Prof. Gordon Goldsborough said environmental students are increasingly taught they can become environmental experts from books and the Internet, instead of doing fieldwork.
“How can you make well-informed policy decisions without having any real experience? I don’t think they can possibly be true environmental scientists without having the background in environmental work outdoors,” said Goldsborough, former director of the Delta Marsh Field Station.

In 2009, U of M cut back the station’s operations, and it now closes for most of the winter.
His comments come at a time when enrolment in environmental studies at the U of M “is rocketing,” in the words of one professor. The faculty of environmental studies was gorged with more than 420 students as of 2009, the most recent figure provided by the university.
Goldsborough first made his criticism at the annual Manitoba Conservation Districts Association annual meeting in Brandon in December, then elaborated in an interview.
“Would you want to fly in a plane where the pilot has never actually flown a plane except in a flight simulator? Why would you want someone working for your environmental organization who has barely worked outdoors?” he asked.
Students lacking fieldwork aren’t prepared when they graduate, Goldsborough said. It opens up tomorrow’s environmental leaders to charges of hypocrisy and could promote an overly idealistic view of nature.
“One of the difficulties I have is recruiting good students, because when they hear they have to go outdoors, particularly in a marsh where they might get rained on or bug-bitten, most of them would just as soon have a nice comfortable desk job in Winnipeg,” he said.
You can’t be a proper environmental expert from an office cubicle, he maintained.
“When I’m hiring students and they tell me they’re from a farm background, automatically they go up a rung in my ranking. Then I know they have some experience, they’re grounded, they know that things aren’t always going to be pleasant.”
Goldsborough said he’s taken flak for his comments from colleagues.
Funding and increased sensitivity to liability insurance have impacted fieldwork for students across the country, said Norman Halden, dean of the Clayton H. Riddell Faculty of Environment Studies at U of M.

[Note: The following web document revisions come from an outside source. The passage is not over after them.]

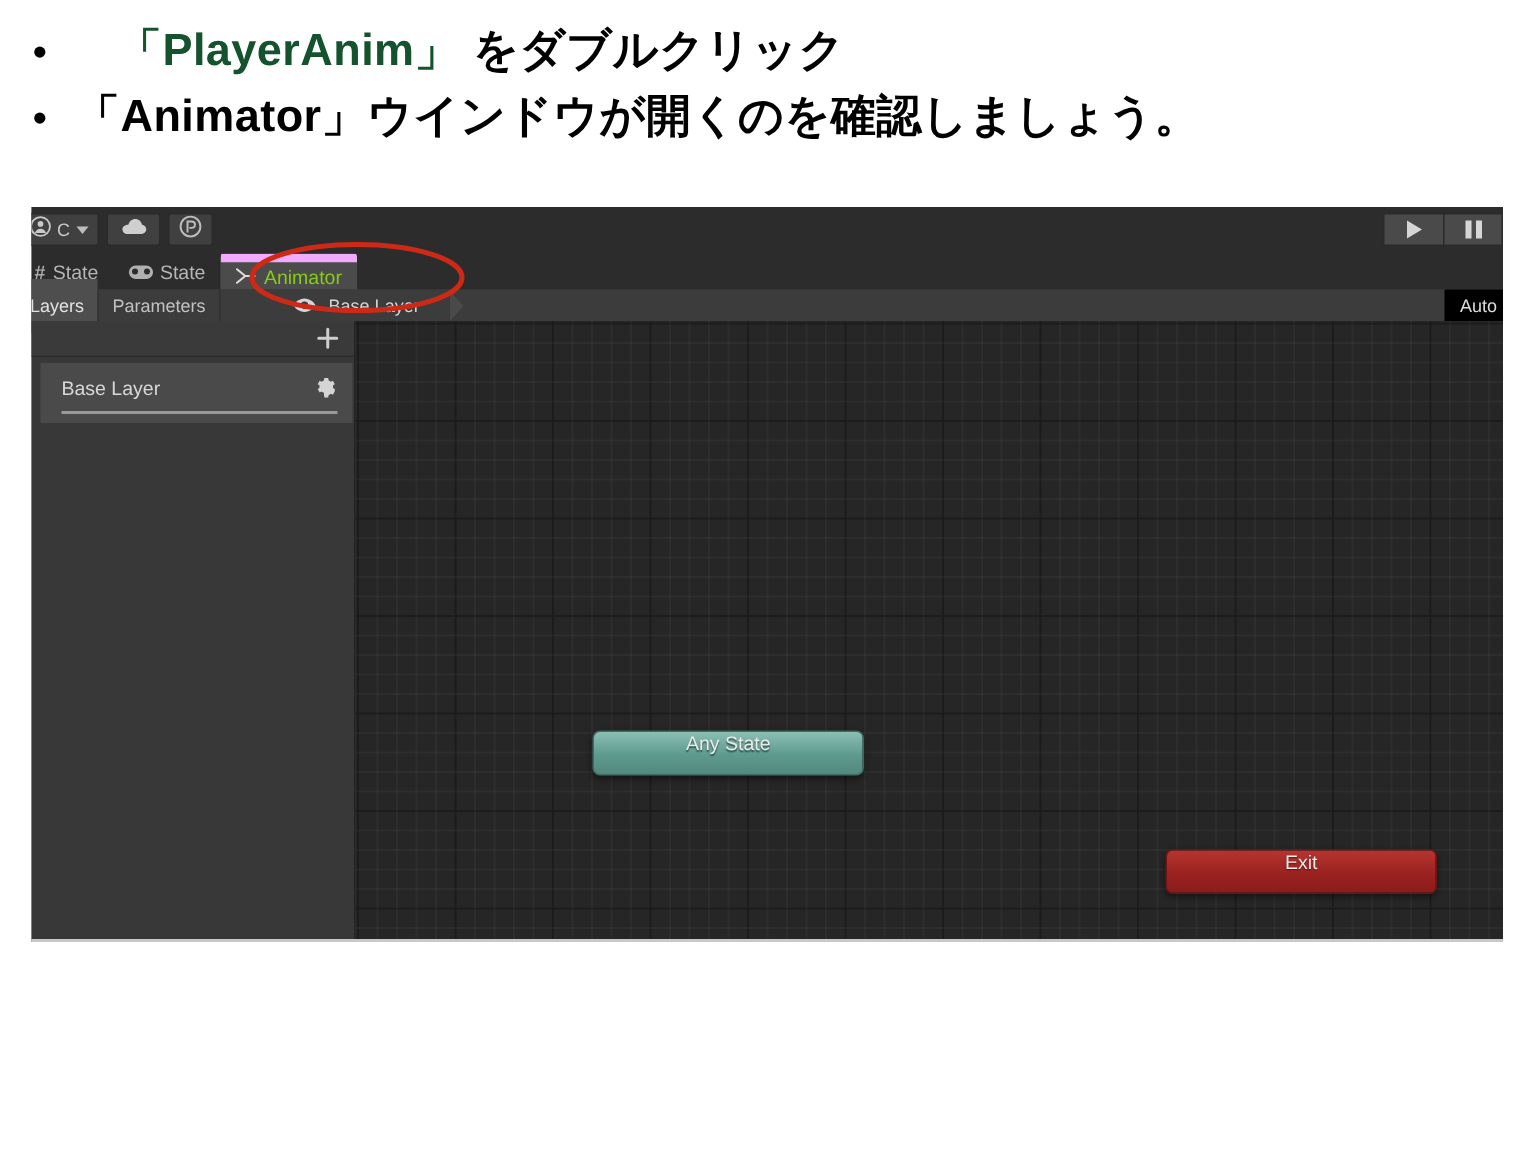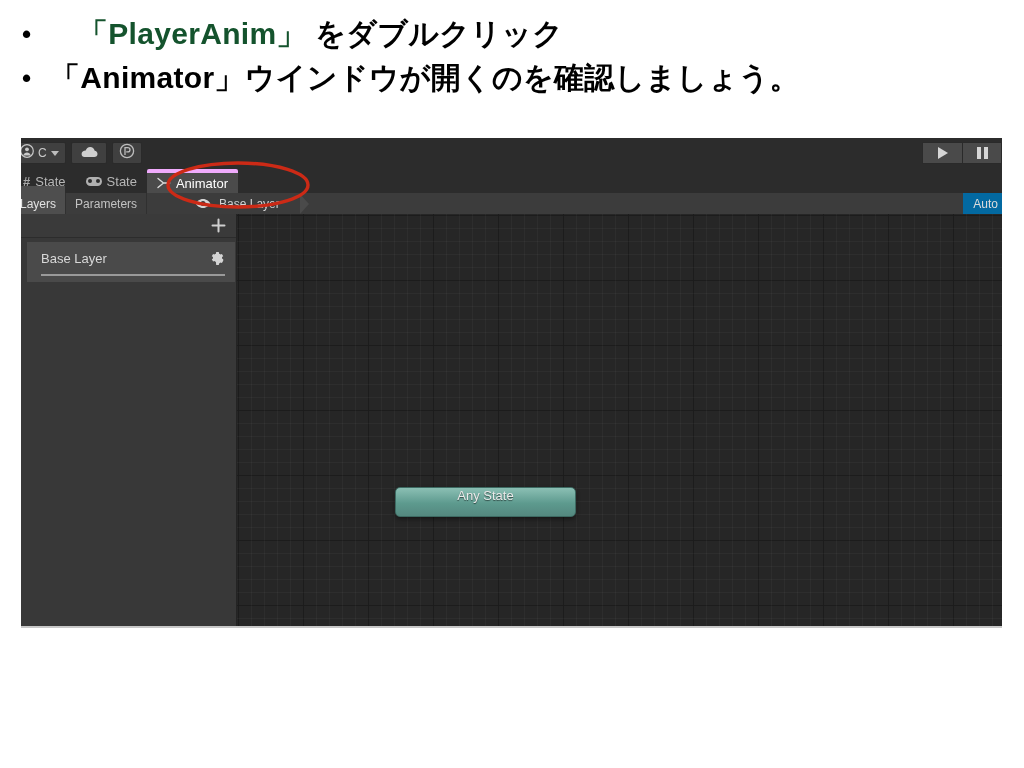"Animator" .dock-tab.active { border-top: 4px solid #f0abfc -> 6px solid #f0abfc; color: #ffffff -> #84cc16 }
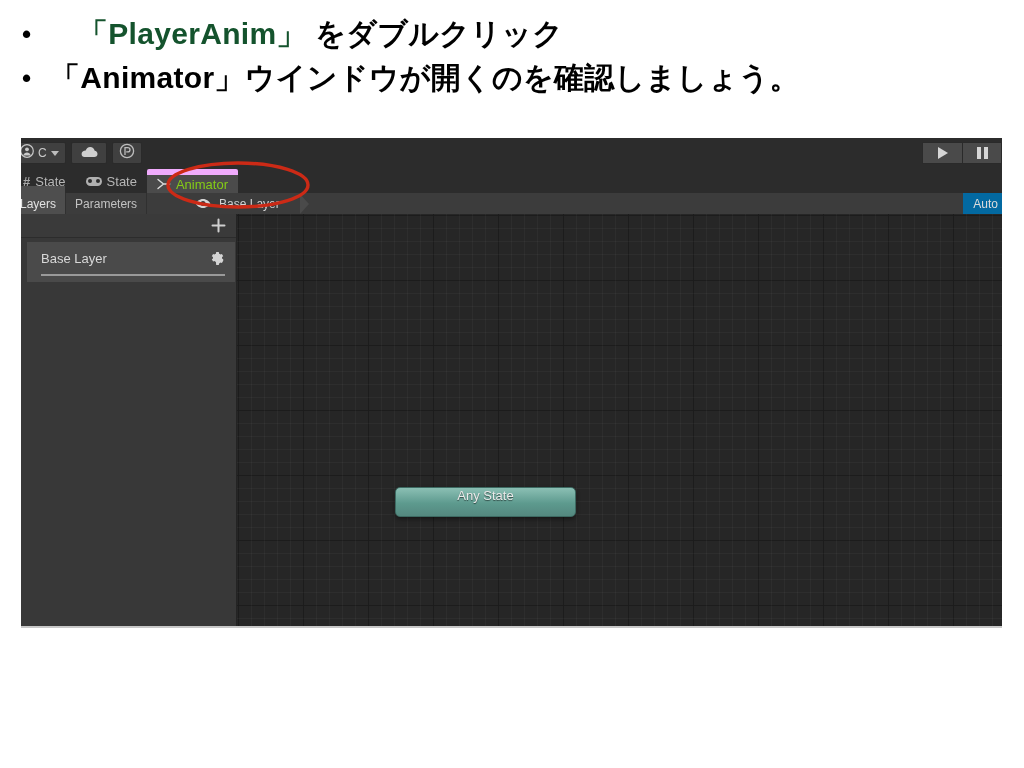"Auto" .auto-chip { background: #0369a1 -> #000000 }
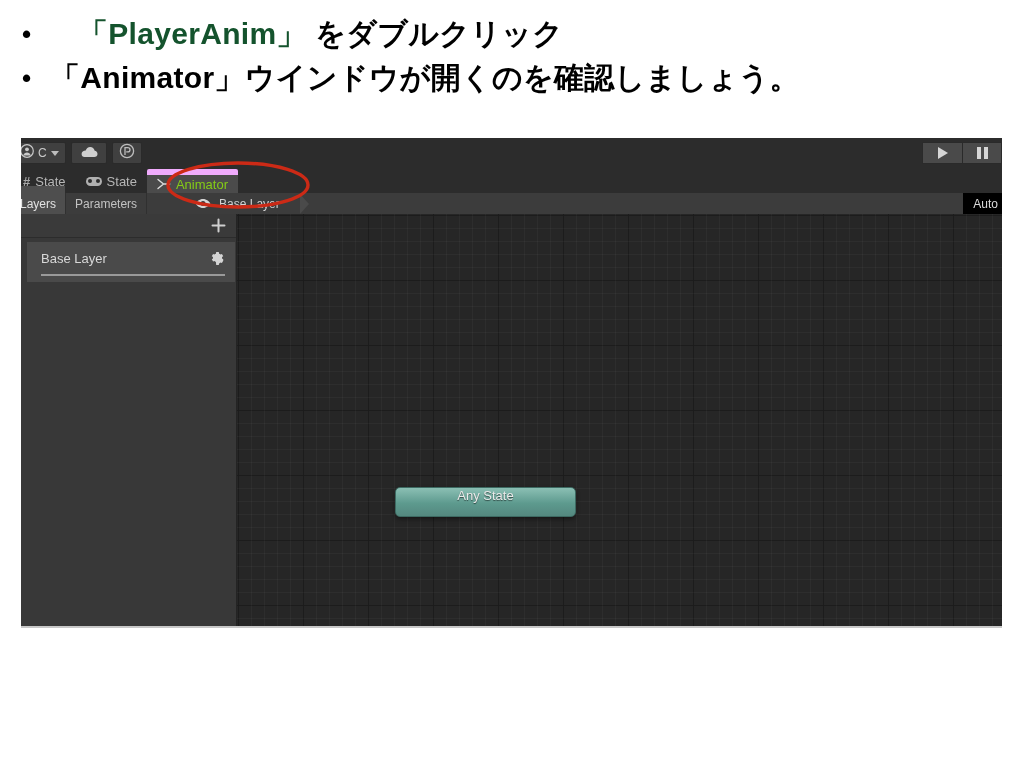"Exit" div.state-node { html: none -> <div> <span>Exit</span> </div> }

Students today must sign waivers containing long lists of potential dangers they might be exposed to on an excursion outside the city.
But Halden disagreed that students are doing less fieldwork. He said it may seem that way because the types of fieldwork are much more diverse than 10 years ago. He listed examples from Arctic research to working with Manitoba Conservation, Fisheries and Oceans Canada, and FortWhyte Alive. There’s also the new Northern Manitoba Mining Academy in Flin Flon.
“I don’t necessarily agree (Goldsborough) is accurately reflecting what’s going on,” Halden said.
Goldsborough’s criticism extended to government, too.
“Most of the civil servants have to sit at their desks because there’s no budget to pay for the fuel in their cars. It’s ridiculous,” he said.
“Conservation. Water Stewardship. You name the department. They don’t have a budget to do fieldwork. At some point, you have to get outdoors.”